Thanks Coach. I know - I definitely should have deferred to him a bit more. What makes me so sad is that we took a great trip to Europe last year and I let him plan and pick everything, and thought we were in a much better place and then a month later - wham! - I even quit my job for several months to be home more with him last fall...at the time he said I seemed more like my old self and fun and everything. but then a few bad fights and he left. lots of resentment and bitterness built up over the years. I guess I wonder if it's too late? Has too much damage been done? I am willing to change but I dont think he's done much self-examination lately, other than think he was the one that was wronged. He's in a place where he wants to do what he wants to do, no strings attached. He's asked for D for times but hasn't filed yet... I would like him to attend Retrovaille before we go down this route. I ended up practically crying and begging him to go last time I saw him... I know a major no-no. I may patiently ask one more time when he gets back, but the dates in my area are in Sept. If he refuses, don't think there is anything else I can do.

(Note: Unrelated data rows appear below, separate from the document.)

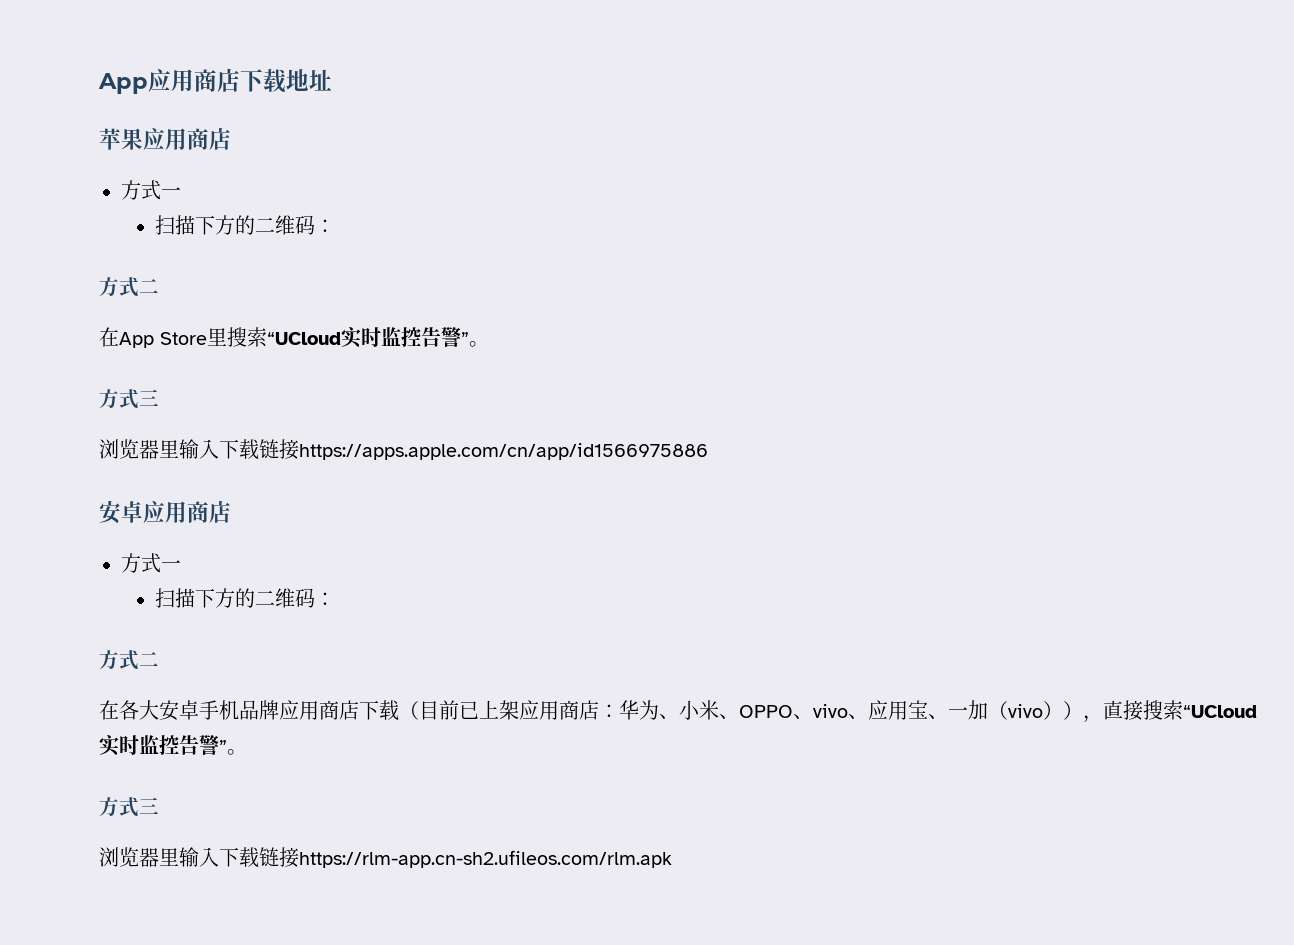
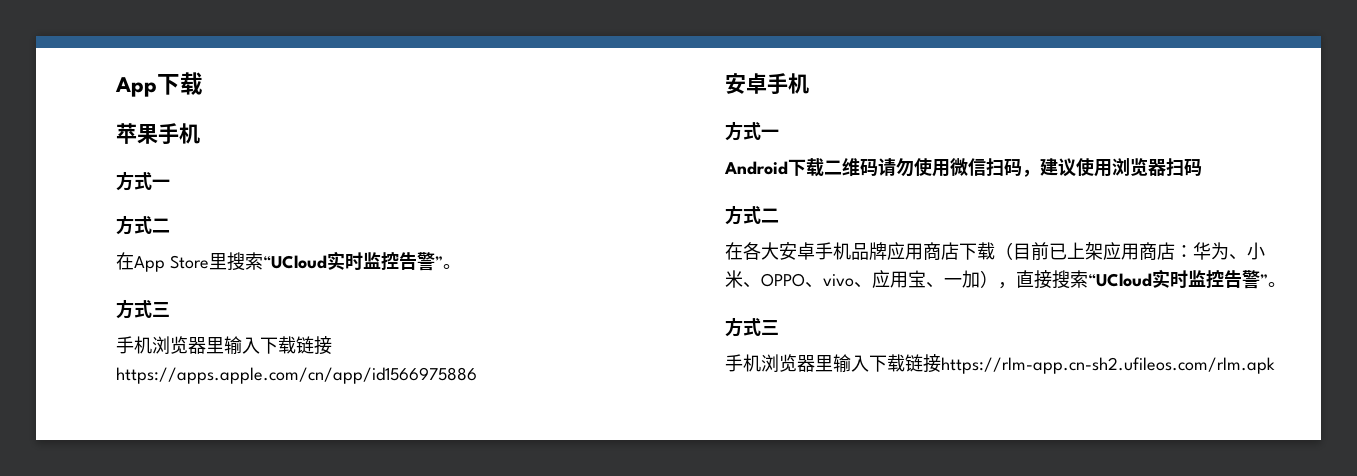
[98,68,332,94] App应用商店下载地址 -> [115,72,203,97] App下载
[143,128,231,150] [121,180,181,200] [154,215,335,235] 应用商店 // 方式一 // 扫描下方的二维码： -> [158,123,200,145] [116,171,170,191] 手机 // 方式一
(159, 397) none -> [116,336,152,354] 手机
[143,501,231,523] [121,553,181,573] [154,588,335,608] 应用商店 // 方式一 // 扫描下方的二维码： -> [767,73,809,95] [725,121,779,141] [724,158,1202,177] 手机 // 方式一 // Android下载二维码请勿使用微信扫码，建议使用浏览器扫码
[988,701,1063,720] （vivo） -> (980, 279) none
(159, 805) none -> [725,354,761,372] 手机

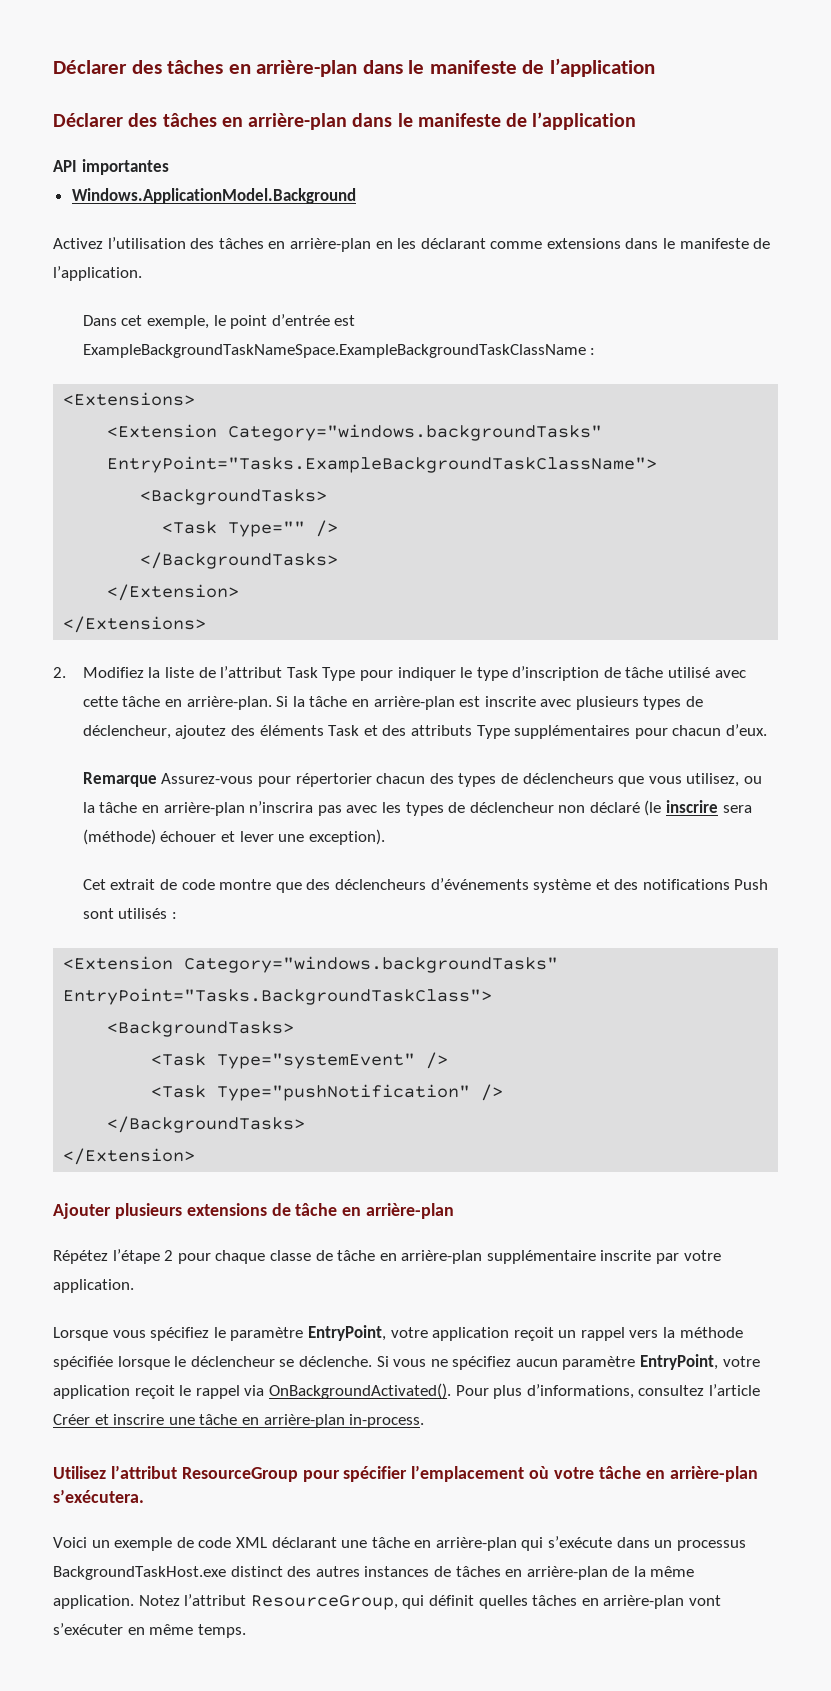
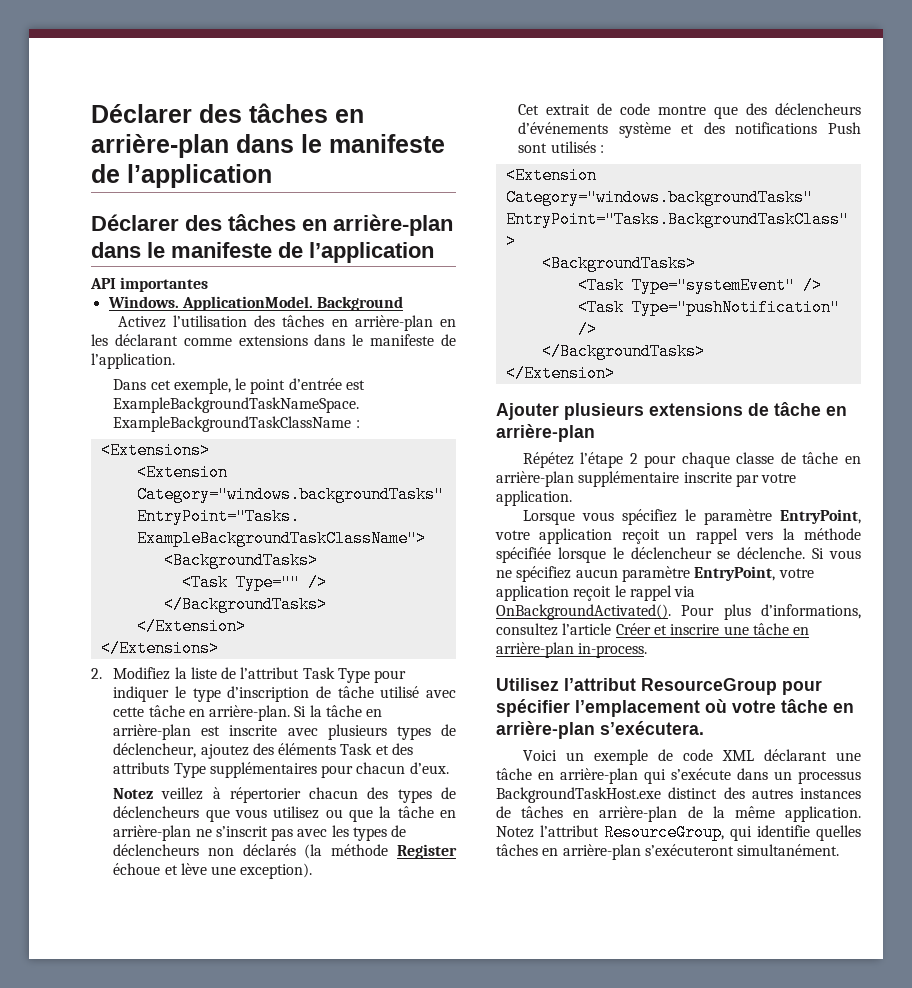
[71,188,356,204] Windows.ApplicationModel.Background -> [107,296,404,311] Windows. ApplicationModel. Background
[82,772,292,787] Remarque Assurez-vous pour -> [113,787,221,800] Notez veillez à
[686,773,762,787] [82,801,314,816] utilisez, ou la tâche en arrière-plan n’inscrira -> [273,806,457,822] [113,825,268,841] utilisez ou que la tâche en arrière-plan ne s’inscrit
[469,800,752,816] [82,829,274,845] déclencheur non déclaré (le inscrire sera (méthode) échouer et lever -> [113,844,457,859] [113,863,207,875] déclencheurs non déclarés (la méthode Register échoue et lève
[428,1595,474,1606] définit -> [757,825,810,837] identifie
[688,1595,721,1606] [53,1623,246,1638] vont s’exécuter en même temps. -> [644,844,840,856] s’exécuteront simultanément.

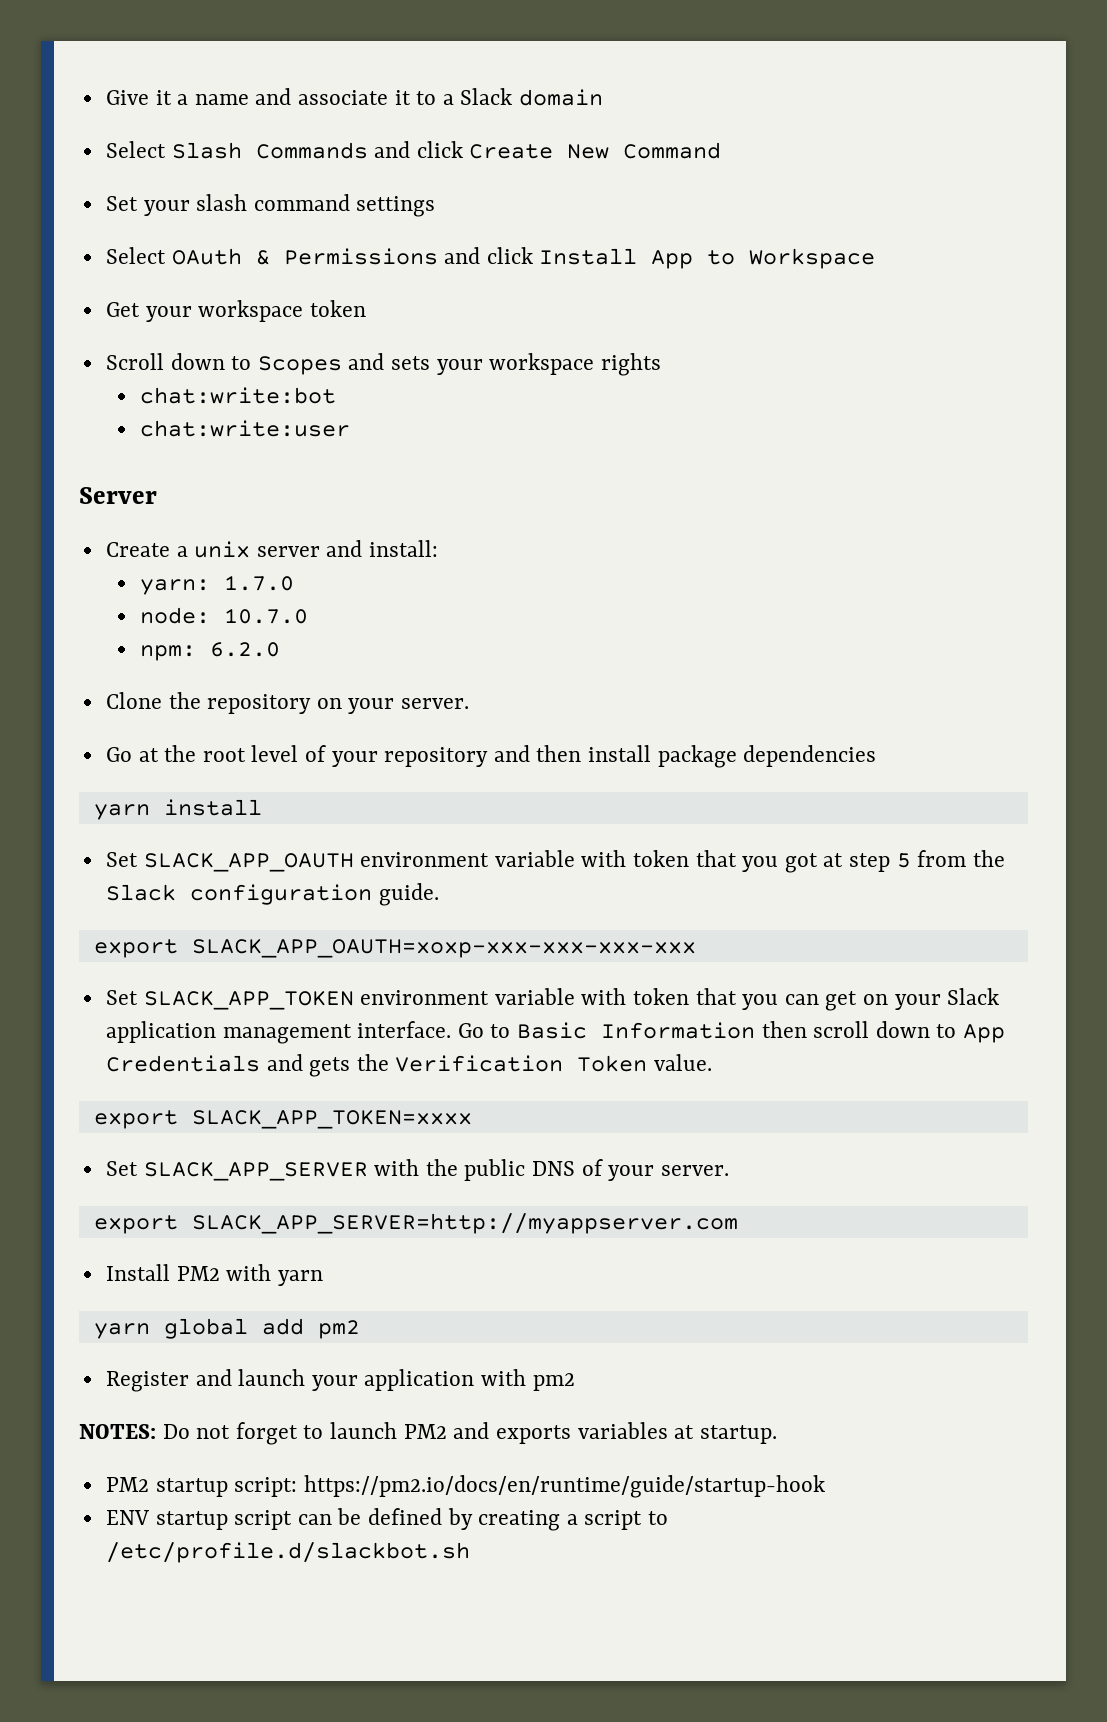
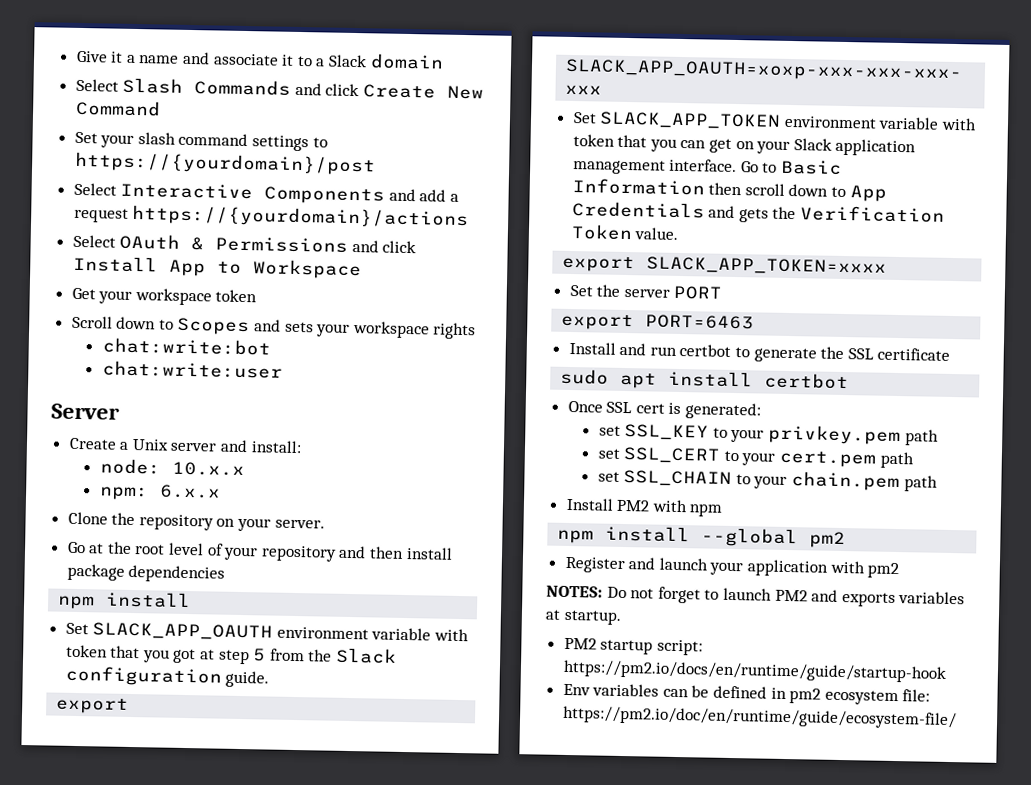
(436, 206) none -> [312,137,328,148] [74,151,376,176] [73,182,460,205] [73,204,470,230] to https://{yourdomain}/post // Select Interactive Components and add a request https://{yourdomain}/actions
[194,541,251,558] unix -> [131,438,169,451] Unix
[140,575,295,595] // yarn: 1.7.0 -> (302, 447) none
[224,608,309,624] 10.7.0 -> [171,461,245,477] 10.x.x
[210,642,281,657] 6.2.0 -> [159,484,221,499] 6.x.x
[93,804,150,820] yarn -> [57,595,96,610] npm
[143,1159,729,1181] [93,1213,738,1234] SLACK_APP_SERVER with the public DNS of your server. // export SLACK_APP_SERVER=http://myappserver.com -> [596,284,723,300] [561,313,755,331] [568,341,951,363] [560,368,850,390] [567,400,762,420] [598,424,939,446] [597,446,914,469] [597,469,938,492] the server PORT // export PORT=6463 // Install and run certbot to generate the SSL certificate // sudo apt install certbot // Once SSL cert is generated: // set SSL_KEY to your privkey.pem path // set SSL_CERT to your cert.pem path // set SSL_CHAIN to your chain.pem path
[277,1270,323,1286] [93,1318,304,1339] yarn // yarn global add -> [689,503,723,517] [557,525,799,548] npm // npm install --global
[105,1508,669,1531] [105,1542,470,1563] ENV startup script can be defined by creating a script to /etc/profile.d/slackbot.sh -> [562,683,931,706] [561,705,957,730] Env variables can be defined in pm2 ecosystem file: https://pm2.io/doc/en/runtime/guide/ecosystem-file/

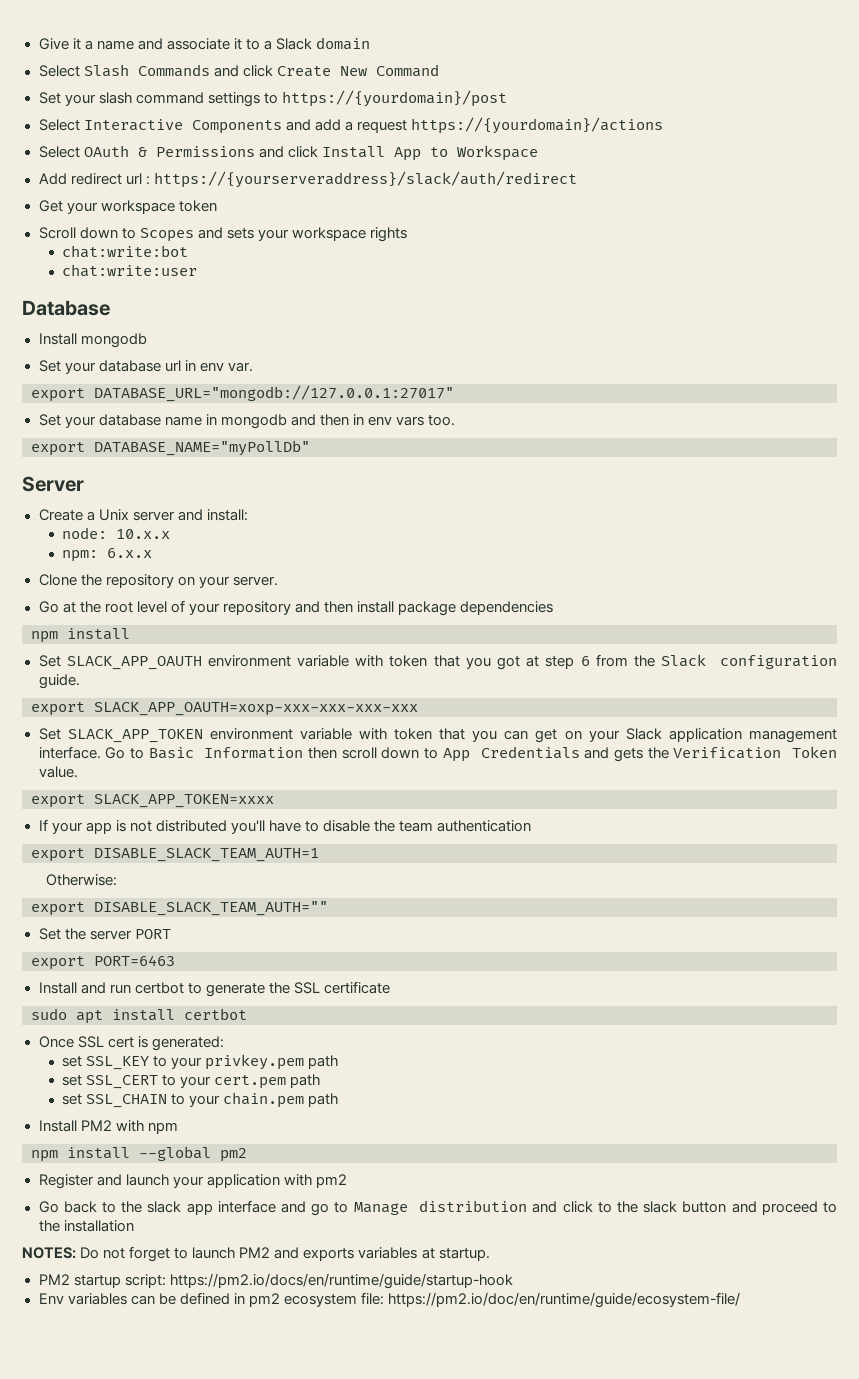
(362, 269) none -> [38,171,577,188] // Add redirect url : https://{yourserveraddress}/slack/auth/redirect
(283, 369) none -> [22,300,110,316] [38,333,147,348] [38,360,253,374] [31,385,454,402] [38,414,456,429] [31,440,310,456] // Database // Install mongodb // Set your database url in env var. // export DATABASE_URL="mongodb://127.0.0.1:27017" // Set your database name in mongodb and then in env vars too. // export DATABASE_NAME="myPollDb"
[253,648,267,662] 5 -> [580,656,590,666] 6
(888, 266) none -> [38,819,532,834] [31,848,319,862] [45,874,117,886] [31,901,328,916] // If your app is not distributed you'll have to disable the team authentication // export DISABLE_SLACK_TEAM_AUTH=1 // Otherwise: // export DISABLE_SLACK_TEAM_AUTH=""
(900, 570) none -> [38,1200,837,1216] [38,1220,134,1232] // Go back to the slack app interface and go to Manage distribution and click to the slack button and proceed to the installation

He knows I love him and would do anything to have him back, and I do think he's noticed some changes in me lately, but says 'great, so you can apply these to your next relationship' Ouch. Any way to get a guy to fall back in love with you, and/or remember the wonderful times you used to have? Honor vows? I guess I can continue to give him space, but this is just breaking my heart. And he's been quite nasty these past few months as well, just pushing me away as much as he can.